The Summary

Chelsea’s Hope was created in 2007 when Linda Gerber and a small group of dedicated friends developed a website to share her daughter Chelsea’s story. 

We continue to fight Lafora disease, a rare, fatal, neurodegenerative disorder that affects children. Simply put, we want to save our kids! 

Learn more about Chelsea's Hope. >

Our History

As the only U.S.-based patient advocacy organization for Lafora disease, Chelsea’s Hope began as a website in the fall of 2007 to share Chelsea Gerber’s Lafora story with her family and friends.

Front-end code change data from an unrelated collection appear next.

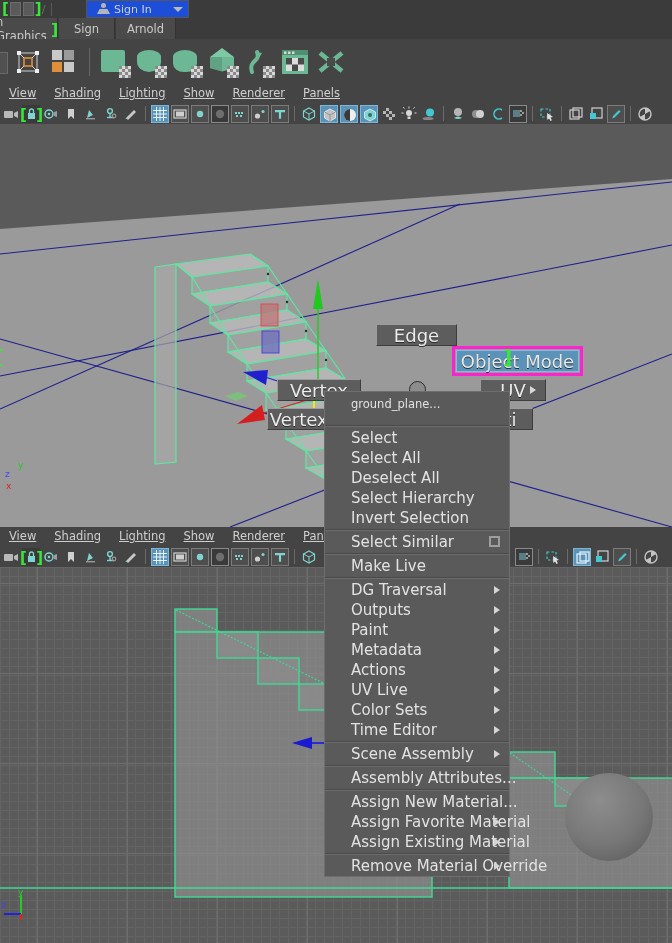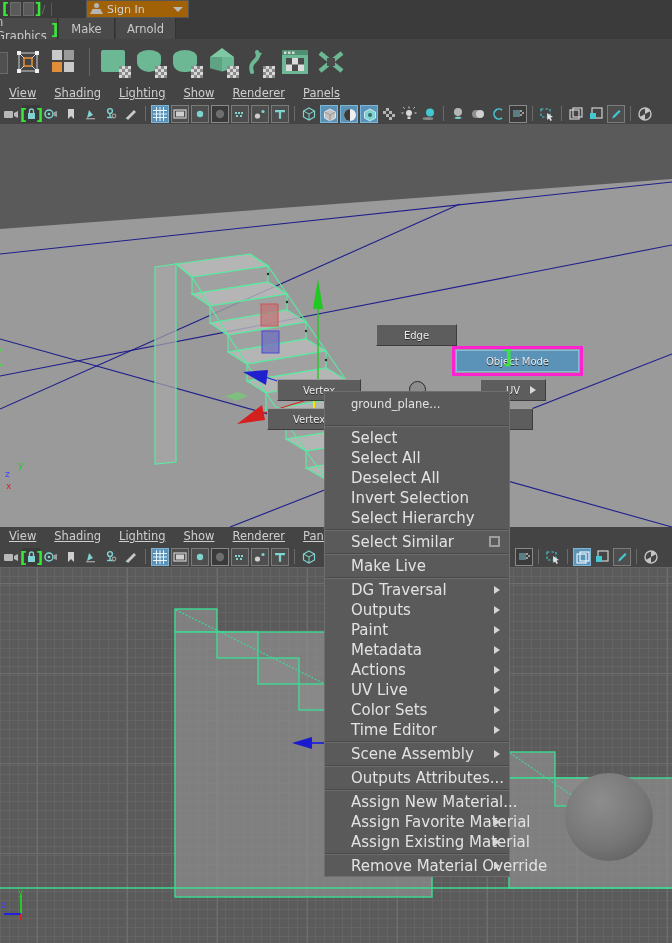"Sign In" .signin-box { background: #a16207 -> #1d4ed8; padding-left: 3px -> 10px }
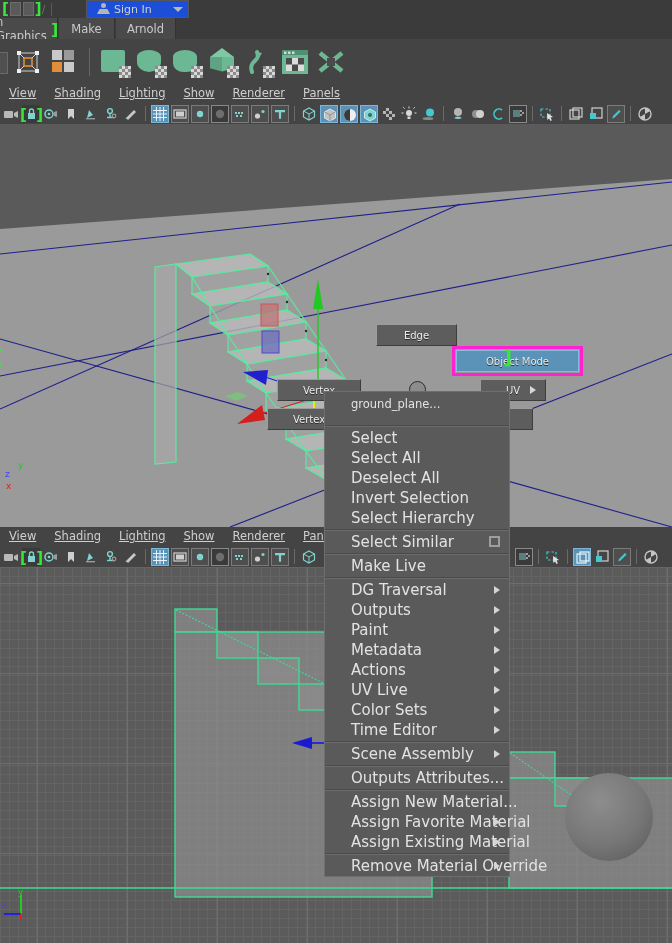"Make" span { text: Make -> Sign }
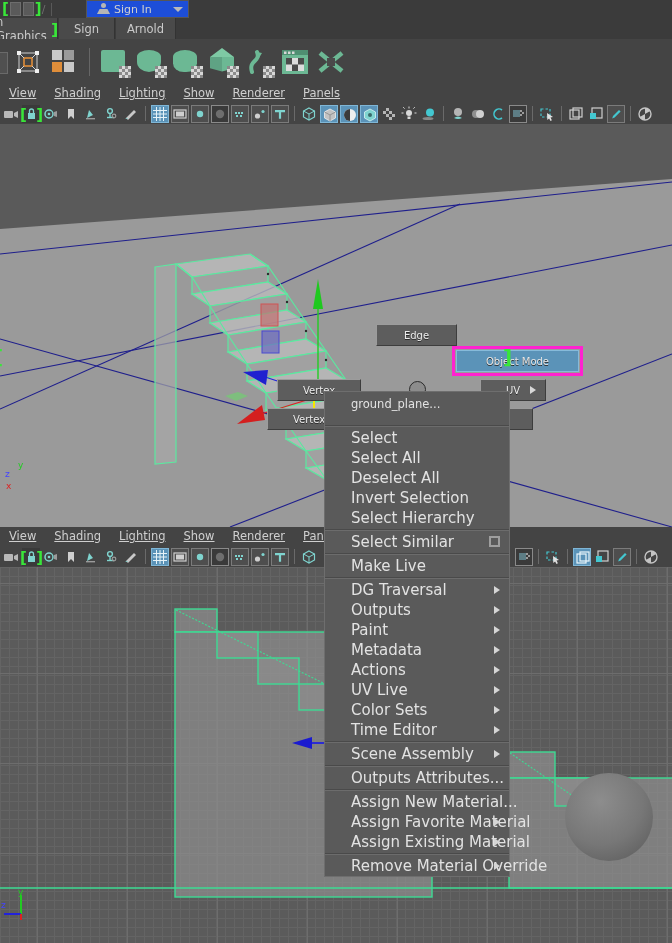"Edge" .mm-item { font-size: 10px -> 18px }
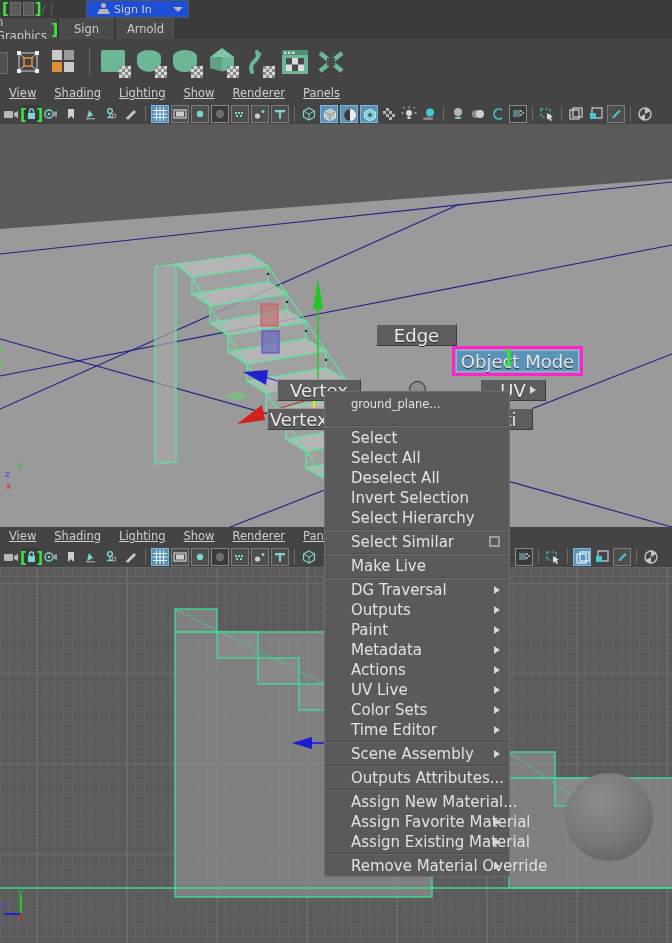"Invert Selection" div.ctx-item { order: before "Select Hierarchy" -> after "Select Hierarchy" }
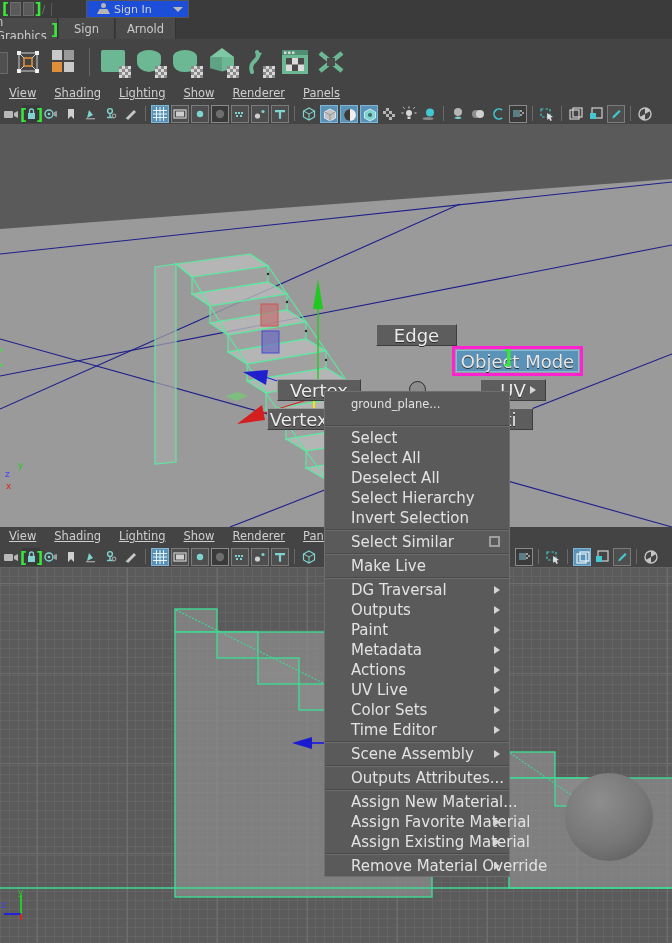"Outputs Attributes..." div.ctx-item { text: Outputs -> Assembly }
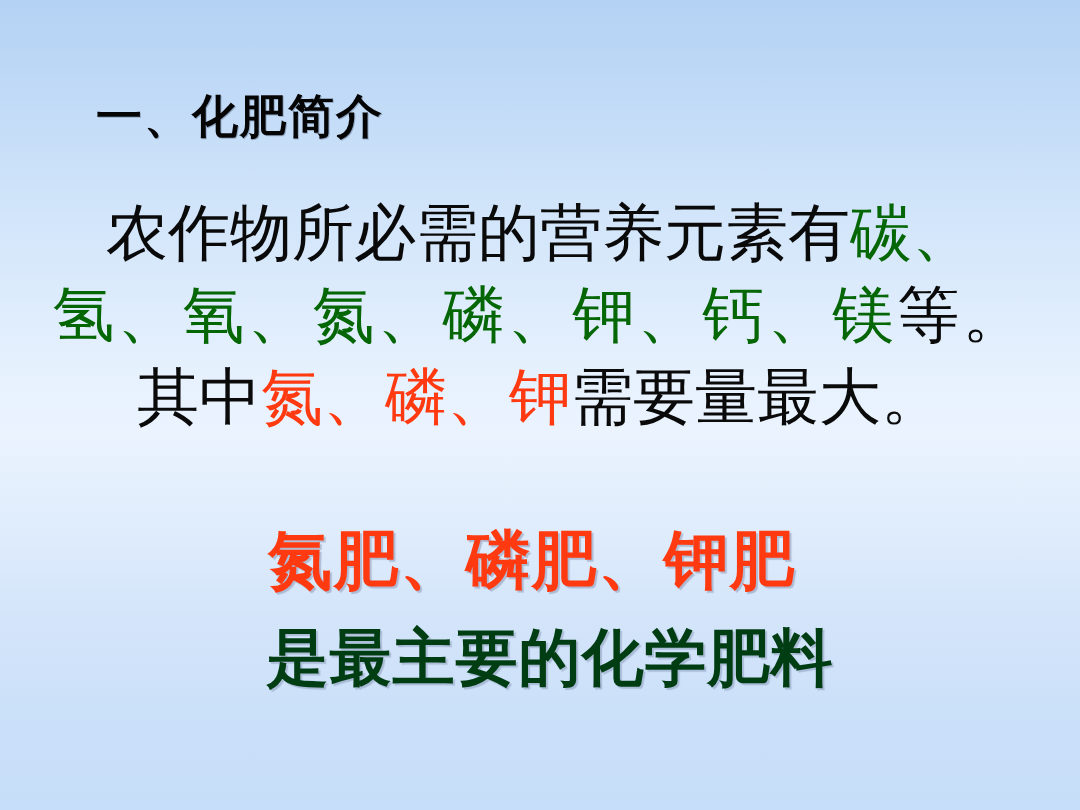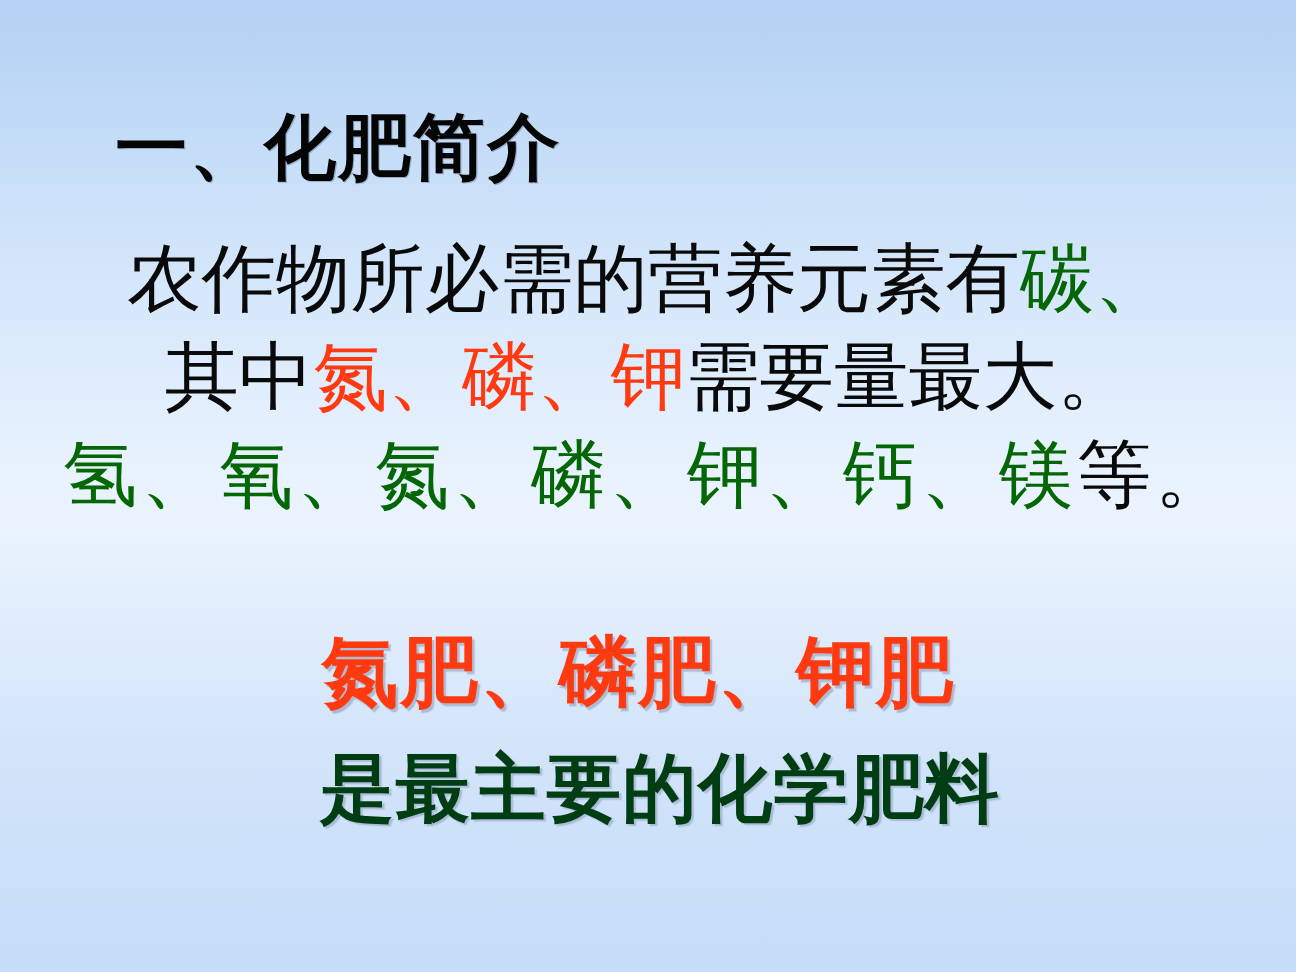"一、化肥简介" #heading { font-size: 60px -> 46px }
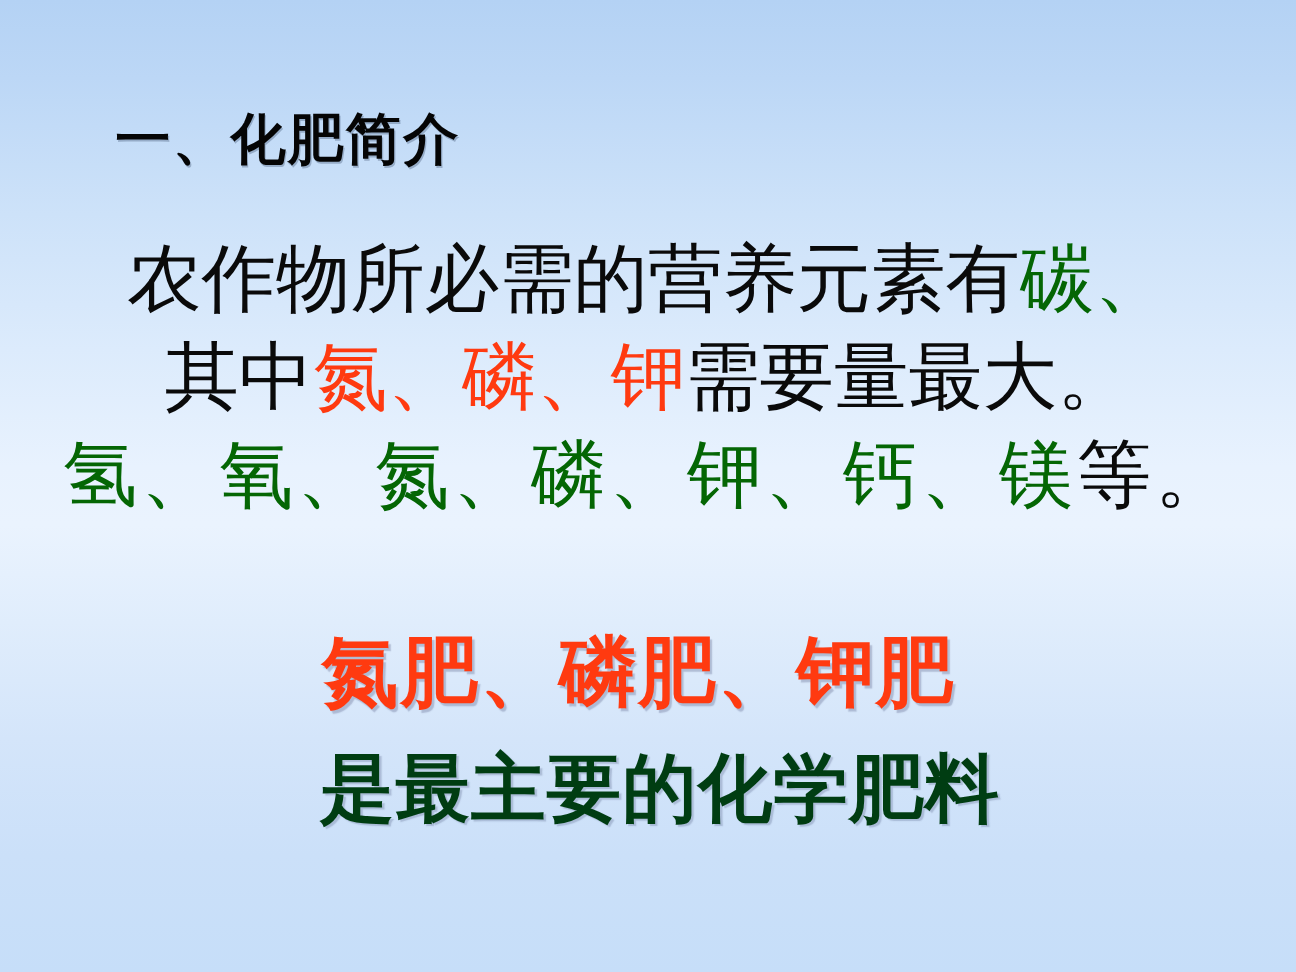"其中氮、磷、钾需要量最大。" span.para-line { order: before "氢、氧、氮、磷、钾、钙、镁等。" -> after "氢、氧、氮、磷、钾、钙、镁等。" }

Chelsea was diagnosed with Lafora disease in 2005 at 15 and lost her fight in December 2016 at 26. Chelsea’s Lafora story was not much different than any other child represented on our webpage. She had big dreams and deserved a better life.

Lafora disease is an ultra-rare degenerative neurological condition affecting an estimated 1,500 children worldwide. Symptoms include epilepsy, ataxia, childhood dementia, cognitive decline, and difficulty speaking, walking, and eating. There is currently no cure; the disease is always fatal.

Since we became a 501c3 in 2009, we’ve connected the global Lafora patient community, supported families, created awareness, funded research, and maintained hope in memory of our namesake, Chelsea.

Our Mission

Our mission is to improve the lives of those affected by Lafora disease and help accelerate the
development of treatments.

To do so, we raise awareness about Lafora and the children it afflicts. Chelsea’s Hope also provides connection and assistance for families through education, emotional support, and general assistance. We connect the Lafora research network with the patient community.

Our Vision

We envision a world where treatment options can accompany a diagnosis of Lafora disease. We
aim to reach a cure and reduce the diagnostic odyssey that Lafora patients face.